The project also would impact nearby Navajo lands.
Also
the U.S. Department of Agriculture approved the use of affluent water from the reservoir to make artificial snow at the Snow
Bowl Ski Resort on the San Francisco Peaks. This would be one more invasion of an already endangered fresh water supply in
a desert area where fresh water is a serious commodity.
We
believe these issues may be directly linked to the political turmoil boiling among the tribal members attending the tribal
council meetings.
When
the reservations were established in 1786 for the various Native American tribes, the tribes were given their own autonomy,
making the reservations become almost a separate country operating within the boundaries of the United States.

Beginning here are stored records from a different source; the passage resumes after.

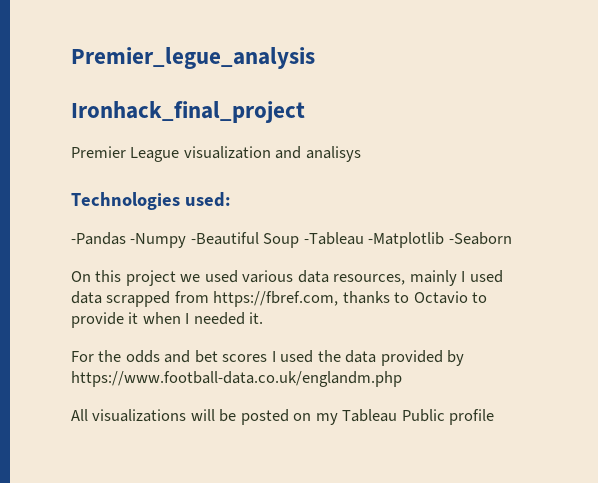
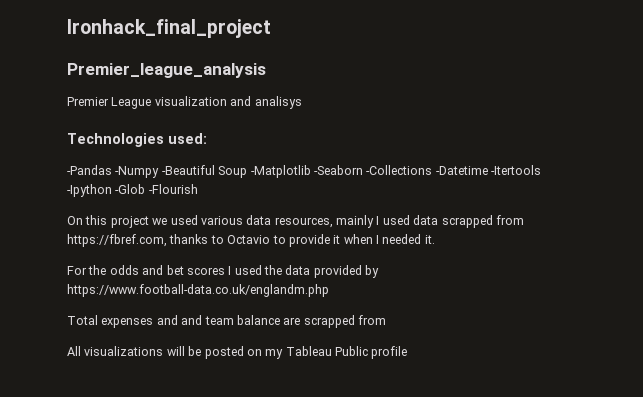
- Premier_legue_analysis
  Ironhack_final_project
+ Premier_league_analysis
- -Pandas -Numpy -Beautiful Soup -Tableau -Matplotlib -Seaborn
+ -Pandas -Numpy -Beautiful Soup -Matplotlib -Seaborn -Collections -Datetime -Itertools -Ipython -Glob -Flourish
+ Total expenses and and team balance are scrapped from

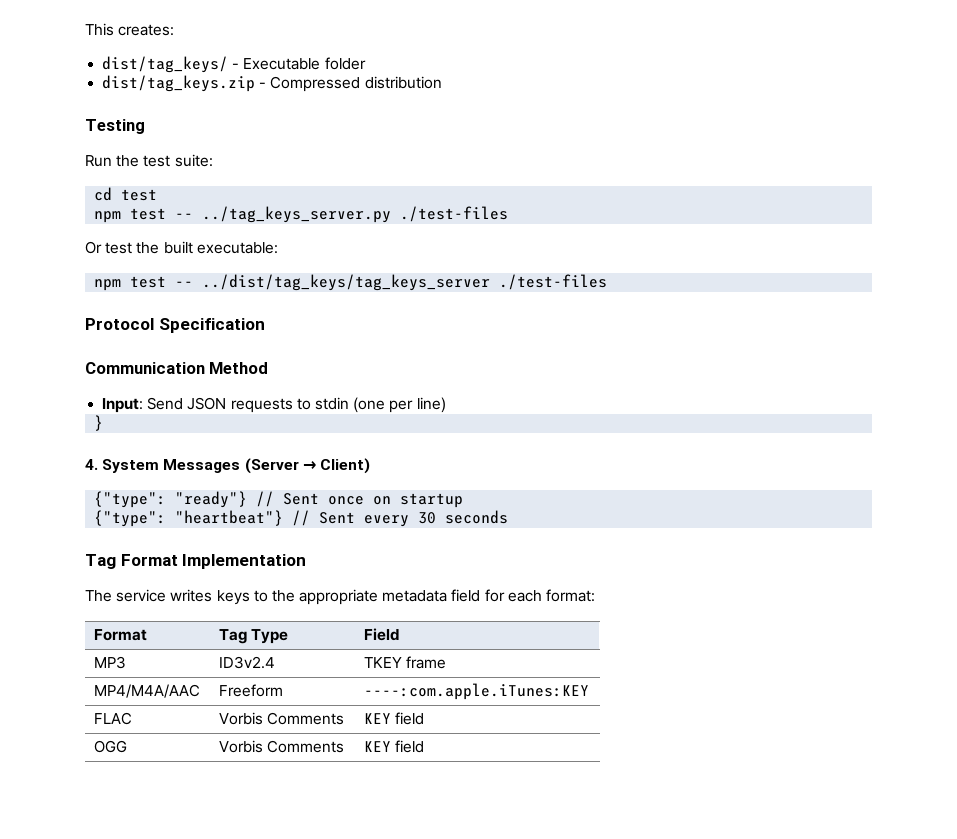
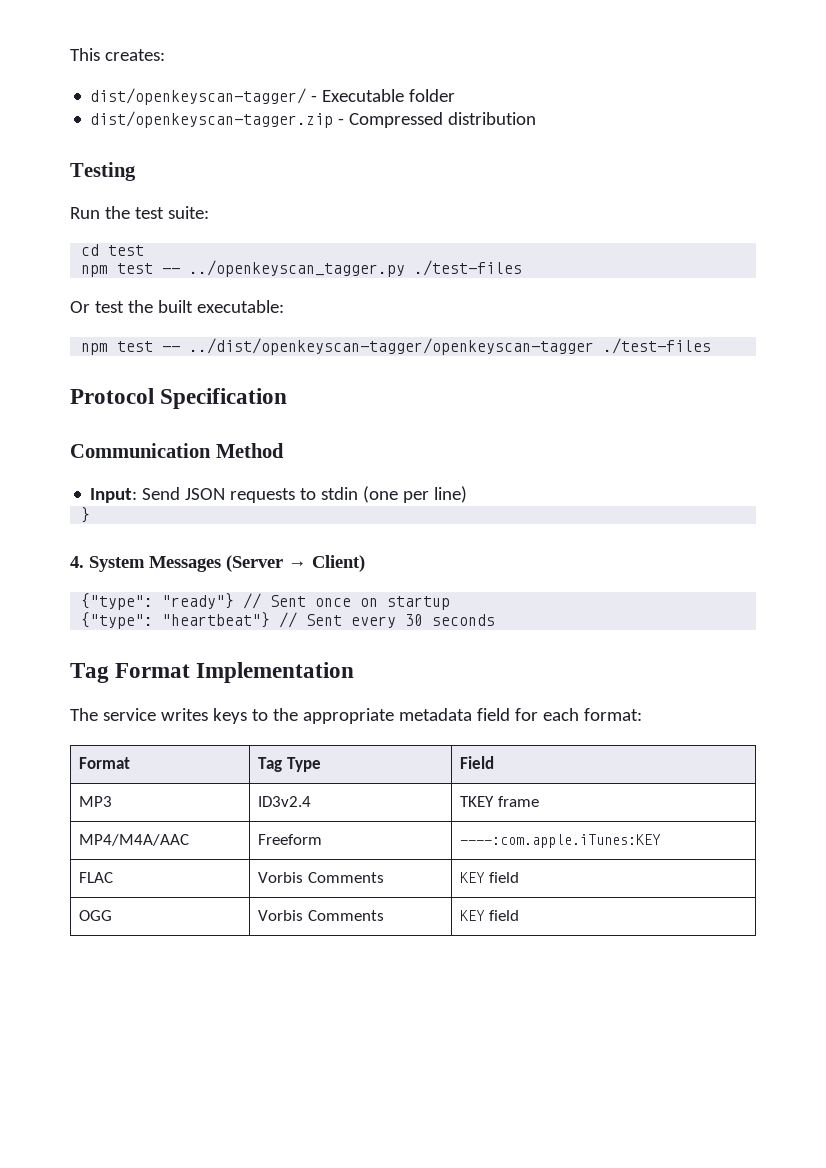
- dist/tag_keys/ - Executable folder
+ dist/openkeyscan-tagger/ - Executable folder
- dist/tag_keys.zip - Compressed distribution
+ dist/openkeyscan-tagger.zip - Compressed distribution
- npm test -- ../tag_keys_server.py ./test-files
+ npm test -- ../openkeyscan_tagger.py ./test-files
- npm test -- ../dist/tag_keys/tag_keys_server ./test-files
+ npm test -- ../dist/openkeyscan-tagger/openkeyscan-tagger ./test-files

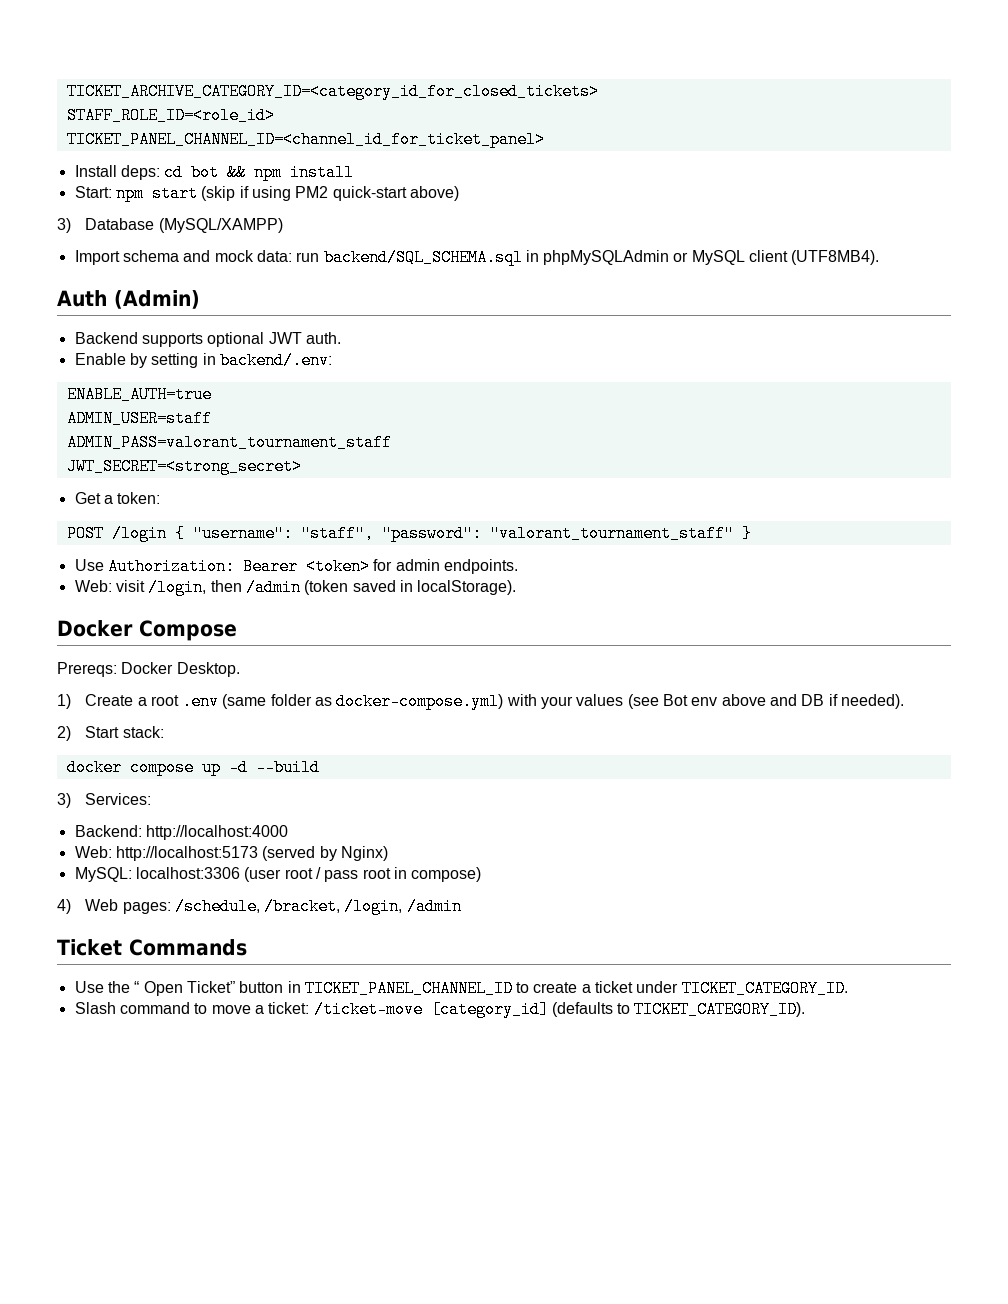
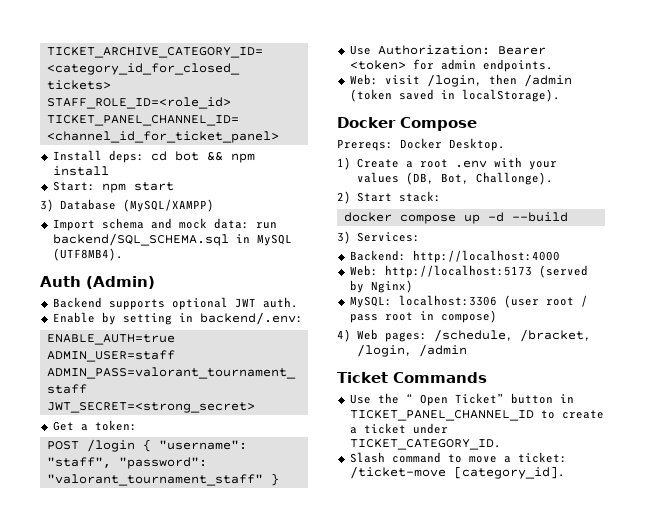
- Start: npm start (skip if using PM2 quick-start above)
+ Start: npm start
- Import schema and mock data: run backend/SQL_SCHEMA.sql in phpMySQLAdmin or MySQL client (UTF8MB4).
+ Import schema and mock data: run backend/SQL_SCHEMA.sql in MySQL (UTF8MB4).
- 1) Create a root .env (same folder as docker-compose.yml) with your values (see Bot env above and DB if needed).
+ 1) Create a root .env with your values (DB, Bot, Challonge).
- Slash command to move a ticket: /ticket-move [category_id] (defaults to TICKET_CATEGORY_ID).
+ Slash command to move a ticket: /ticket-move [category_id].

But all of
the tribes fell under the control of the U. S. Bureau of Indian Affairs.
Notice,
also, that most of the reservations were established on land considered “undesirable” to the European settlers
at that time in American history. No one thought that vast resources of copper, silver, coal and uranium were to be found
in those barren regions.
Now
that big corporations want access to reservation lands, the fight is on to once again strip control of these territories from
the aboriginal people. The political manipulating occurring among the tribal councils might be seen as a macrocosm of what
is going in these days in the halls of Washington D. C.